I have around 2000 JSON files which I'm trying to run through a Python program. A problem occurs when a JSON file is not in the correct format. (Error: ValueError: No JSON object could be decoded) In turn, I can't read it into my program.
I am currently doing something like the below:
for files in folder:
with open(files) as f:
data = json.load(f); # It causes an error at this part
I know there's offline methods to validating and formatting JSON files but is there a programmatic way to check and format these files? If not, is there a free/cheap alternative to fixing all of these files offline i.e. I just run the program on the folder containing all the JSON files and it formats them as required?
SOLVED using #reece's comment:
invalid_json_files = []
read_json_files = []
def parse():
for files in os.listdir(os.getcwd()):
with open(files) as json_file:
try:
simplejson.load(json_file)
read_json_files.append(files)
except ValueError, e:
print ("JSON object issue: %s") % e
invalid_json_files.append(files)
print invalid_json_files, len(read_json_files)
Turns out that I was saving a file which is not in JSON format in my working directory which was the same place I was reading data from. Thanks for the helpful suggestions.
The built-in JSON module can be used as a validator:
import json
def parse(text):
try:
return json.loads(text)
except ValueError as e:
print('invalid json: %s' % e)
return None # or: raise
You can make it work with files by using:
with open(filename) as f:
return json.load(f)
instead of json.loads and you can include the filename as well in the error message.
On Python 3.3.5, for {test: "foo"}, I get:
invalid json: Expecting property name enclosed in double quotes: line 1 column 2 (char 1)
and on 2.7.6:
invalid json: Expecting property name: line 1 column 2 (char 1)
This is because the correct json is {"test": "foo"}.
When handling the invalid files, it is best to not process them any further. You can build a skipped.txt file listing the files with the error, so they can be checked and fixed by hand.

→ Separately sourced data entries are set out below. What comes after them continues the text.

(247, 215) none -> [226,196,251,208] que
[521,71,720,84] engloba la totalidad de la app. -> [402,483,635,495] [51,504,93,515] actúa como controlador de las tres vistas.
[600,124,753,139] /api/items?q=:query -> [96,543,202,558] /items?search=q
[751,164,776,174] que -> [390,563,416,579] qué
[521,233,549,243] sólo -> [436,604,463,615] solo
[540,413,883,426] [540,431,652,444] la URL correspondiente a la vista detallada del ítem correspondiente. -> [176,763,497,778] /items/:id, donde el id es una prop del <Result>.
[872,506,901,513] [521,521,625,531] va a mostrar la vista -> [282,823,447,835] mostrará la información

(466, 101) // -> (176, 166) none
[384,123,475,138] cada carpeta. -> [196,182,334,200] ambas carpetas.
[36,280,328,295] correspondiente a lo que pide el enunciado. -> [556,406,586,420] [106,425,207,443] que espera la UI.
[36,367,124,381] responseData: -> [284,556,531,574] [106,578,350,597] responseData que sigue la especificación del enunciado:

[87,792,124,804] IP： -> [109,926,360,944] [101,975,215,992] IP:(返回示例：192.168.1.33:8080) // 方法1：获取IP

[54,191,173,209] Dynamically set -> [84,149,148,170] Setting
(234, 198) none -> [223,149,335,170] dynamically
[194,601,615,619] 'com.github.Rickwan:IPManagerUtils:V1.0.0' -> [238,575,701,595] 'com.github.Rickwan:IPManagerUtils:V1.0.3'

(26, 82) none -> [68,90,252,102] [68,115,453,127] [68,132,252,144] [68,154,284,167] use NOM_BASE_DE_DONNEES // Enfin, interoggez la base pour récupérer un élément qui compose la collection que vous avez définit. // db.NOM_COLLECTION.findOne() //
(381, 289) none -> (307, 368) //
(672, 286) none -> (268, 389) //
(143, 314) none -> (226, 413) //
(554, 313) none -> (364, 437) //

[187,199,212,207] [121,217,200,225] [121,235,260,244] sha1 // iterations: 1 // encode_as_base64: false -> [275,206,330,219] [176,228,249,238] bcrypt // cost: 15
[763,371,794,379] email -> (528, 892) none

If possible, you should check the site/program that generated the invalid json files, fix that and then re-generate the json file. Otherwise, you are going to keep having new files that are invalid JSON.
Failing that, you will need to write a custom json parser that fixes common errors. With that, you should be putting the original under source control (or archived), so you can see and check the differences that the automated tool fixes (as a sanity check). Ambiguous cases should be fixed by hand.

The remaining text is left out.